Authors: Diana Gabaldon
“Well, I thank ye for the compliment, Sassenach,” he said. “Mammoth, is it?” He thrust his arms upward and stretched again, casually arching his back, which—quite inadvertently, I didn’t think—enhanced any incidental resemblances that one might note between the half-engorged morning anatomy of a man, and the facial adornments of a pachyderm.
I laughed.
“That’s not
precisely
what I meant,” I said. “Stop waggling; Lizzie’s coming in any minute. You’d better put your shirt on or get back in bed.”
The sound of footsteps on the landing sent him diving under the quilts, and sent the little cat scampering up the sheet in fright. In the event, it was Mr. Wemyss himself who had brought the dish of cream, sparing his daughter a possible sight of Himself in the altogether.
The weather being fine, we had left the shutters open the night before. The sky outside was the color of fresh oysters, moist and pearly gray. Mr. Wemyss glanced at it, blinked and nodded at Jamie’s thanks, and toddled back to his bed, thankful for a last half hour’s sleep before the dawn.
I disentangled the kitten, who had taken refuge in my hair, and set him down by the bowl of cream. I didn’t suppose he could ever have seen a bowl of cream in his life, but the smell was enough—in moments, he was whisker-deep, lapping for all he was worth.
“He’s a fine thrum to him,” Jamie remarked approvingly. “I can hear him from here.”
“He’s lovely; wherever did you get him?” I nestled into the curve of Jamie’s body, enjoying his warmth; the fire had burned far down during the night, and the air in the room was chilly, sour with ash.
“Found him in the wood.” Jamie yawned widely, and relaxed, propping his head on my shoulder to watch the tiny cat, who had abandoned himself to an ecstasy of gluttony. “I thought I’d lost him when Gideon bolted—I suppose he’d crept into one of the saddlebags, and came up wi’ the other things.”
We lapsed into a peaceful stupor, drowsily cuddled in the warm nest of our bed, as the sky lightened, moment by moment, and the air came alive with the voices of waking birds. The house was waking, too—a baby’s wail came from below, followed by the stir and shuffle of rising, the murmur of voices. We should rise, too—there was so much to be done—and yet neither of us moved, each reluctant to surrender the sense of quiet sanctuary. Jamie sighed, his breath warm on my bare shoulder.
“A week, I think,” he said quietly.
“Before you must go?”
“Aye. I can take that long to settle things here, and speak to the men from the Ridge. A week then, to pass through the country between the Treaty Line and Drunkard’s Creek and call a muster—then I’ll bring them here to drill. If Tryon should call up the militia, then . . .”
I lay quiet for a moment, my hand wrapped round Jamie’s, his loose fist curled against my breast.
“If he calls, I’ll go with you.”
He kissed the back of my neck.
“D’ye wish it?” he said. “I dinna think there will be need.

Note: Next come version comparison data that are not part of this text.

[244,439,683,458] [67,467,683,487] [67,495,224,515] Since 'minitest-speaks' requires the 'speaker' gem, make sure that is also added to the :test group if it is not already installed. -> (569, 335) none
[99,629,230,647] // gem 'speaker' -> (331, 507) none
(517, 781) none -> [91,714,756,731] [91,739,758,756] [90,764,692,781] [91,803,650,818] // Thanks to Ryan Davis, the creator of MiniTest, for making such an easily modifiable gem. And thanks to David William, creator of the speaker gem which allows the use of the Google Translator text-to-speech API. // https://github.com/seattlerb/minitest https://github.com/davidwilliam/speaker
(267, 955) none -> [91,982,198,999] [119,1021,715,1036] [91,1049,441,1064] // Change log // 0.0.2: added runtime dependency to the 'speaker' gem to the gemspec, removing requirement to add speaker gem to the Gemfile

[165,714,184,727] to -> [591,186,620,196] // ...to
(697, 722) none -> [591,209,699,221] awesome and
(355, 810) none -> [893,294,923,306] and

Neither you nor Bree know of any fighting will be done here now.”
“That only means that if anything
will
happen, it won’t be a huge battle,” I said. “This—the Colonies—it’s a big place, Jamie. And two hundred years of things happening—we wouldn’t know about the smaller conflicts, especially ones that happened in a different place. Now, in Boston—” I sighed, squeezing his hand.
I wouldn’t know a great deal about events in Boston myself, but Bree would; growing up there, she had been exposed in school to a good bit of local and state history. I had heard her telling Roger things about the Boston Massacre—a small confrontation between citizens and British troops that had taken place the past March.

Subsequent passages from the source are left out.